In 1976, Americans grappled with how to find meaning in the nation’s 200th birthday even as they contended with economic turmoil, inequality, and distrust in the nation’s government. Scattered Birthday: The 1976 U.S. Bicentennial, curated by Rutgers-Camden graduate students in the Department of History, explores diverse stories of how communities marked the 1976 Bicentennial, touching on celebration, consumerism, patriotism, and protest, and featuring vibrant artifacts, images, ephemera, artworks, and other media from the Bicentennial Era.

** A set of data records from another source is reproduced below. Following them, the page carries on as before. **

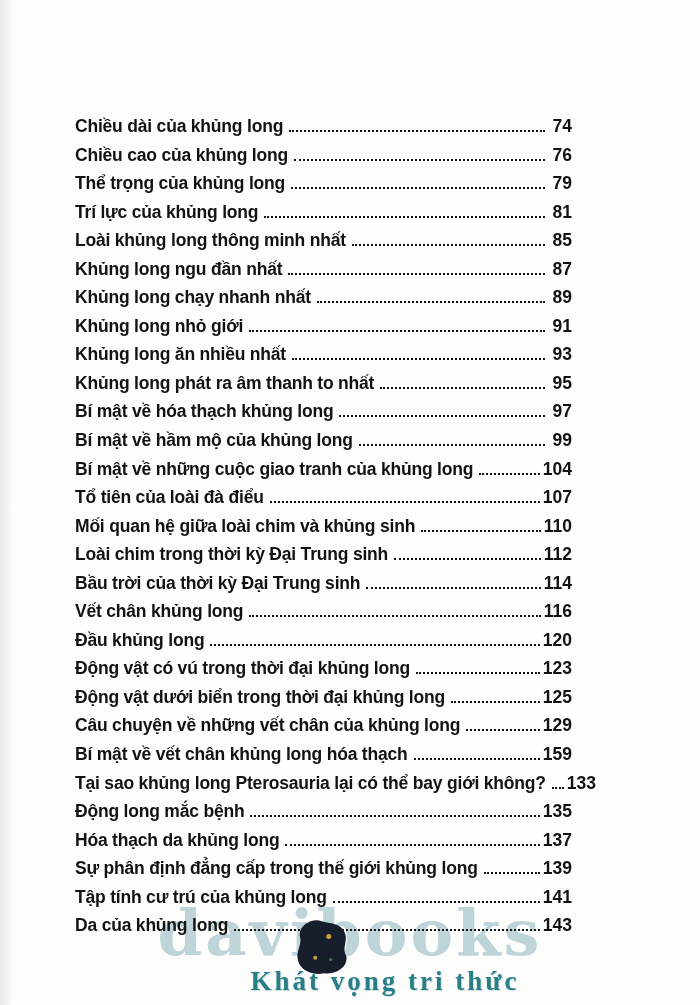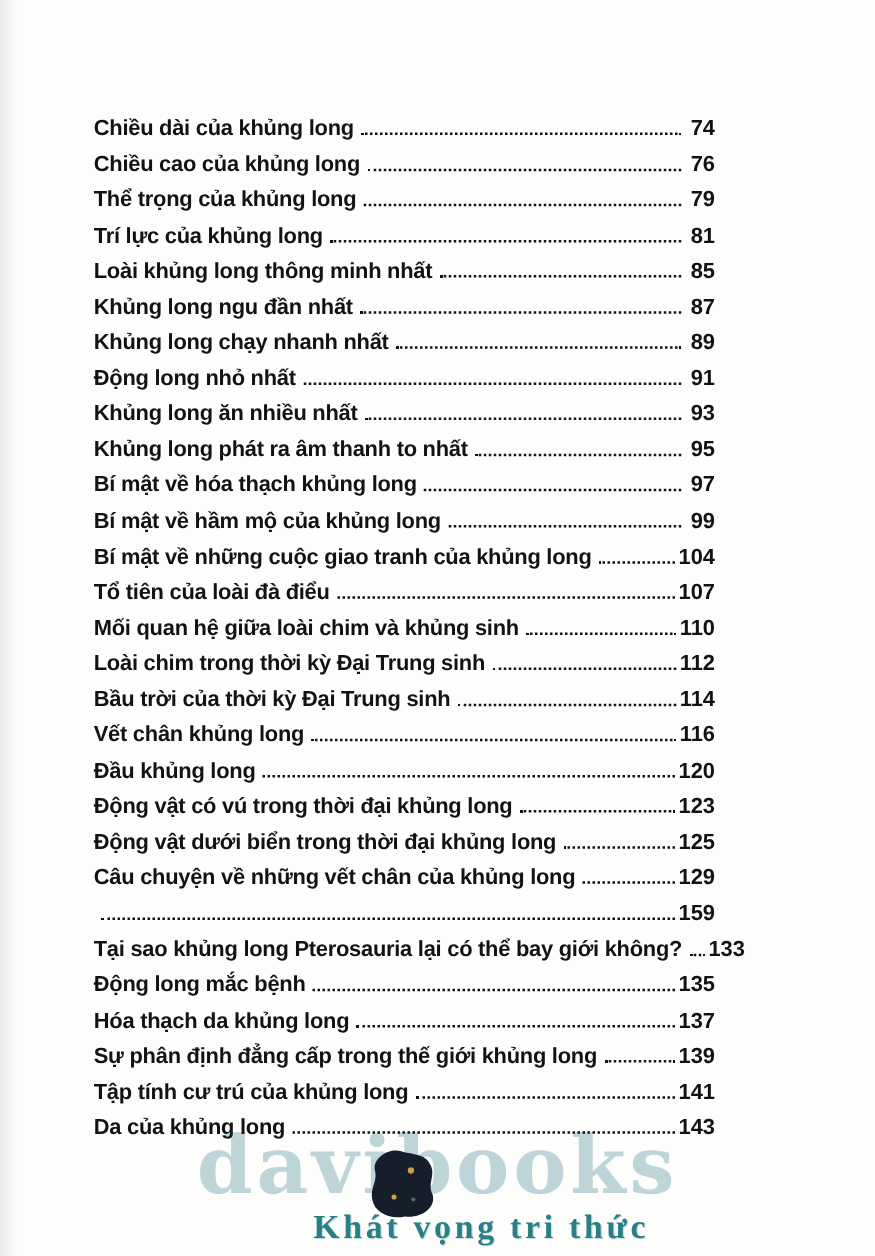--- a/index.html
+++ b/index.html
@@ -42,6 +42,7 @@
     flex:0 0 auto;
     text-align:right;
     min-width:24px;
+    margin-top:24px;
   }
   
   .watermark{

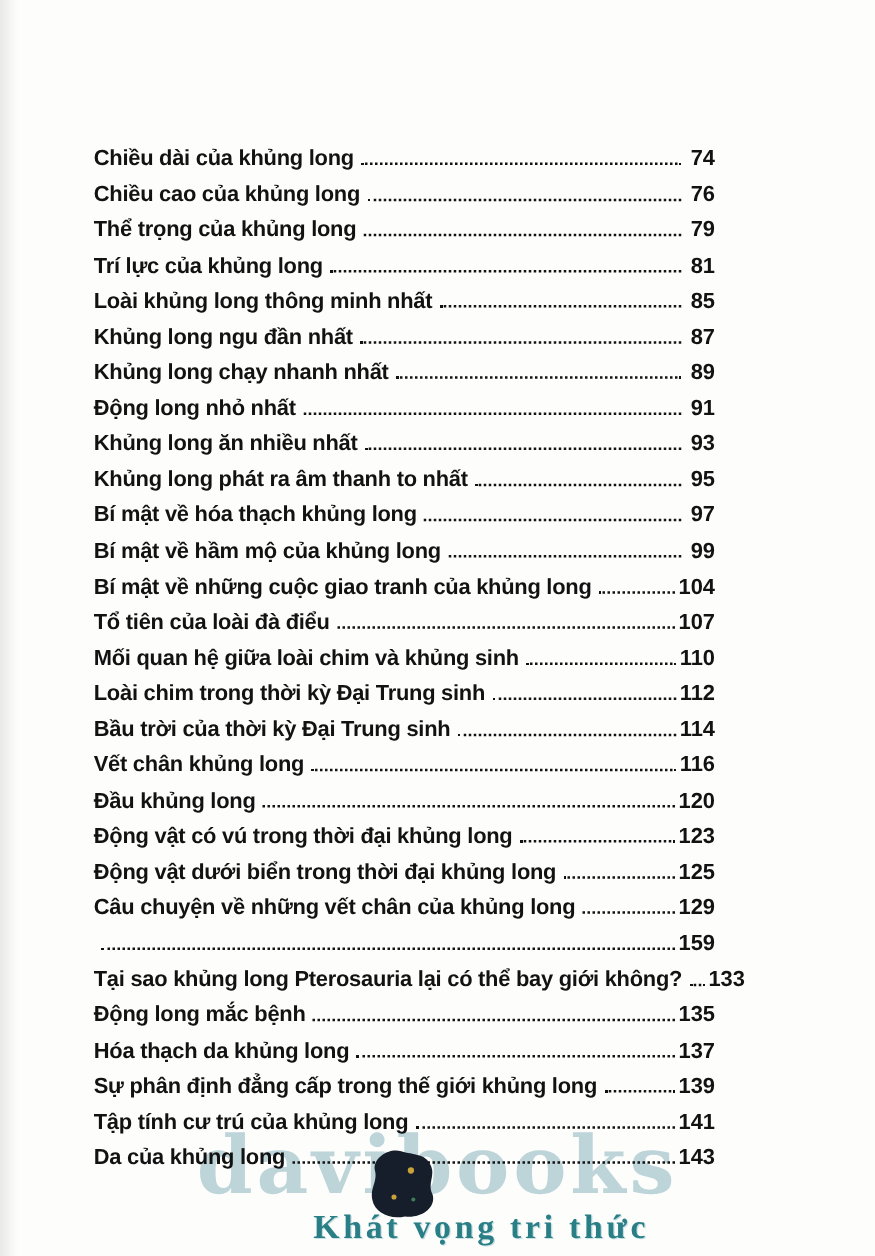--- a/index.html
+++ b/index.html
@@ -120,7 +120,7 @@
         <span class="page-num">89</span>
       </div>
       <div class="toc-row">
-        <span class="toc-title">Động long nhỏ nhất</span>
+        <span class="toc-title">Khủng long nhỏ giới</span>
         <span class="leader"></span>
         <span class="page-num">91</span>
       </div>

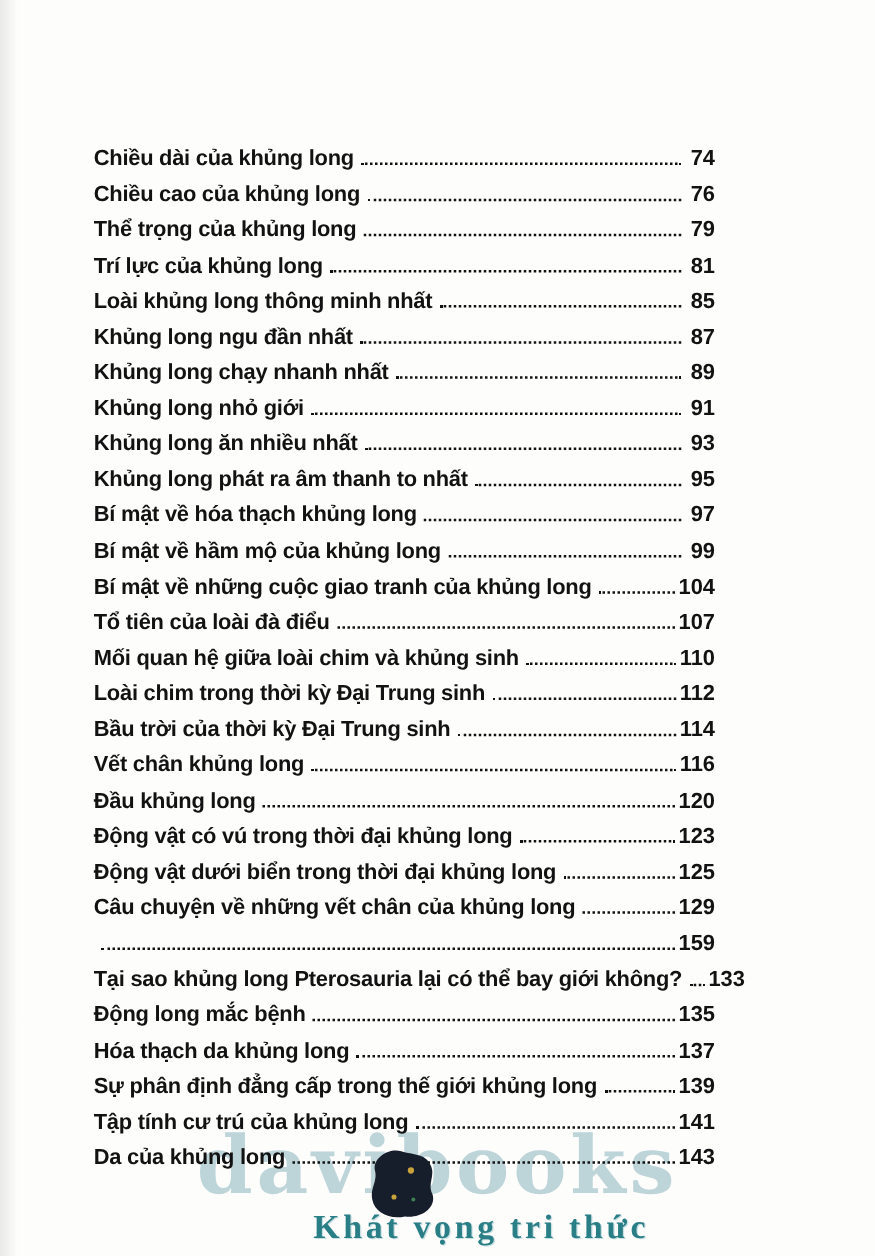--- a/index.html
+++ b/index.html
@@ -195,6 +195,7 @@
         <span class="page-num">129</span>
       </div>
       <div class="toc-row">
+        <span class="toc-title">Bí mật về vết chân khủng long hóa thạch</span>
         <span class="leader"></span>
         <span class="page-num">159</span>
       </div>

Scattered Birthday invites visitors to explore the cultural and historical significance of the 1976 Bicentennial by:
- Drawing on historical research to lift up local and national stories of celebration and protest;
- Emphasizing the relationship between the Bicentennial era and historic preservation; and
- Displaying vivid cultural artifacts students have sourced and acquired for this exhibit that together showcase the diverse ways Americans engaged with the Bicentennial in 1976.
About Centennial History:
In Spring 2025, the Department of History offered a graduate seminar on Centennial History. Together, the class explored how the public has commemorated centennial events in the nation’s history. How did these key moments—and the array of events, programs, and material culture produced in commemoration—reflect and seek to resolve the nation’s shifting values, conflicts, and self-conception? With a particular focus on the nation’s 1976 Bicentennial, along with the 1876 Centennial Exposition, Sesquicentennial Exposition of 1926, and the forthcoming Semiquincentennial of 2026, among others, we used the lens of centennials to probe the history of memory and public history in America.
The culminating exhibit produced by the class was made possible through a collaboration between public history students in the Department of History and Rutgers-Camden’s Robeson Library.